So I just got back in touch with an old and good friend. Will Fyfe - better known as Fyfe Dog. I met Will Fyfe at camp back in 1998, the year we were LIT's together. I remember the moment clearly. There was all this hype about Fyfe dog coming back to camp, and I had no idea who he was. When he got there we were both excited to meet each other since we had heard so much about each other. Everyone hears a lot about everyone in the camp world, so this wasn't really exceptional, but we treated it as such, and so instantly hit it off. Will is one of the most well rounded and philosophically intelligent guys I know - and he makes me laugh my ass off. From stories of "How Will Smote the Bear at Tree Planting" to the story of how will and I don't eat Lay's chips. To brief you on the former story, Will carved a sharp pole to ward off a black bear that was frequenting a tree planting encampment he was staying at. Every night the bear would come, around supper of course, often poking his nose menacingly into tents when the inhabitants were home. The spud guns around didn't seem to be doing much any more. One night as Will was eating his dinner someone informed him that the bear was back, and that it had its nose in his tent. Will picked up his sharpened pole (spear) and yelled at the bear. When it turned around to look at him he unleashed his spear with all his might, hitting the bear directly between the eyes. The bear turned and ran into the woods never to return. I may have paraphrased or embellished parts of this story, but the part about will hitting a bear between the eyes with a pole is completely true.

Here is a story not at all embellished:

3.5 years ago, Fyfe and I sat at the cottage of my good friend Kilmer. It was a day off from camp. He was a tripper and I was a section director, which meant he was on the river most of the summer and we didn't see much of each other. We were catching up on each other's summer, downing beers, telling story after story. As Will got up to get another beer I became rapt with the back of the bag of chips I was eating. The bag was of the brand Lay's and the back of the bag, amongst the nutrition information and advertisements for other flavours and varieties of chips lay nestled a small challenge, a dare, if you will. The paragraph boasted the addictive nature of Lay's chips, and seemed to tantalizingly tease "Bet you can't eat just one!". But it did this in a frustrating way. Hostess-Frito Lay had capitalized the word BETCHA* and put an asterisk after it, as if hidden somewhere in the fine print at the bottom of the bag there was some definition or copyright of the word BETCHA. Was this really necessary? Were the executives sitting around a table saying "Yeah, I like 'betcha', it's young, it's uppity, it's cheerful and it's delightfully colloquial, like our chips. But wait. . . We can't just use a word like that, it might get stolen or misinterpreted. We need to make it our own." All these thoughts went through my head, and I was in the midst of them as Fyfe sat down in front of me, on the couch where he sat before. I showed him the bag in all its rediculousness. We became more and more outraged the more we read it. We took this to be a challenge from Lay's - the Lay's challenge if you will. The "BETCHA* Can't eat just one." Challenge. "We're so confident you'll love Lay's chips, that we'll BETCHA* can't eat just one!" Give me a break. They wrote BETCHA* like three times.

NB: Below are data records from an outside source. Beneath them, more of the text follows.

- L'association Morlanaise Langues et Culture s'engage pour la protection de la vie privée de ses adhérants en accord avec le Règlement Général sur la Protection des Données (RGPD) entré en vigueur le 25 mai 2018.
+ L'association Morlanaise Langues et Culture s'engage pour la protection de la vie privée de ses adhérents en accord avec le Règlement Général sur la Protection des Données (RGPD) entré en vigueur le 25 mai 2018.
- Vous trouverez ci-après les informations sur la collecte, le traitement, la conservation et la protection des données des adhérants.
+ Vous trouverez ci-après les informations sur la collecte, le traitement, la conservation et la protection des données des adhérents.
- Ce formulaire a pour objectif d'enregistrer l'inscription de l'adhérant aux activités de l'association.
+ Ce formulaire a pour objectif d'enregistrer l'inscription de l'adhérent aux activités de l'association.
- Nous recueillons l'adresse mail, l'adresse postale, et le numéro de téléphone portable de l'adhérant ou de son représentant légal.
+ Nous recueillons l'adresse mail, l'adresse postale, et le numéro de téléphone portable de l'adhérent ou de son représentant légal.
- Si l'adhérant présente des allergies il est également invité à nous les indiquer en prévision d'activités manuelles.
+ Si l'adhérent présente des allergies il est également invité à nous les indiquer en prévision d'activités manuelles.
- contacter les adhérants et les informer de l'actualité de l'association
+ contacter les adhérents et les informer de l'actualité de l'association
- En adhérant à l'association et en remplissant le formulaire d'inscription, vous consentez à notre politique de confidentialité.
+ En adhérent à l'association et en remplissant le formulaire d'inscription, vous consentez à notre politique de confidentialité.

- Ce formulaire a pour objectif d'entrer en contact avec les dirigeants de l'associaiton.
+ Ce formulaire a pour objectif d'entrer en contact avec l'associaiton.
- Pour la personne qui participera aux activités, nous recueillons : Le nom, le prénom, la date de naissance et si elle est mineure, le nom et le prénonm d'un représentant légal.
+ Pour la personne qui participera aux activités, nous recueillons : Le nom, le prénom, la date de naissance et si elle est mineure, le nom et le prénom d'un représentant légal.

Will and I looked at each other.

We knew we had no choice. We took the Lay's Challenge. To show Lay's how rediculous, and counterproductive an advertising campaign like this could be, we decided on the only possible course of action. To bet a consumer that he or she lacks the will power to refrain from consuming the product of a company was just too good to refuse for a couple of rebels with little to no cause like Fyfe and I. We made a pact then and there: That we would never eat Lay's chips again as long as we lived. Then, knowing that as soon as we bragged of our life long pact to the others, that the first thing that would happen was that two more people would make a pact to make Will and I eat Lay's chips before the summer's end. So to protect ourselves we added a clause to our pact. The pact was not broken should we eat Lay's chips under accidental circumstances, including but not limited to being slipped the chips, or eating them absentmindedly. I thought we also included a "survival clause" whereby we were free to eat the chips in a survival situation where Lay's might improve our quality of life, ie give us the energy to get help, but apparently that was not the case. Also this included the chips only that fell under the "BETCHA* can't eat just one." advertising campaign, thus not all Hostess-Frito Lay products were banned. Fyfe and I ceremoniously each picked one more chip out of the bag, the "just one" chip the wager dared us to eat. We popped the chips in our mouths and enjoyed the last Lay's chips we would ever voluntarily put in our mouths. Those were the best chips we ever had, not because Lay's makes a good chip (they don't, the chips are as good as their advertising campaign) but because they tasted like victory.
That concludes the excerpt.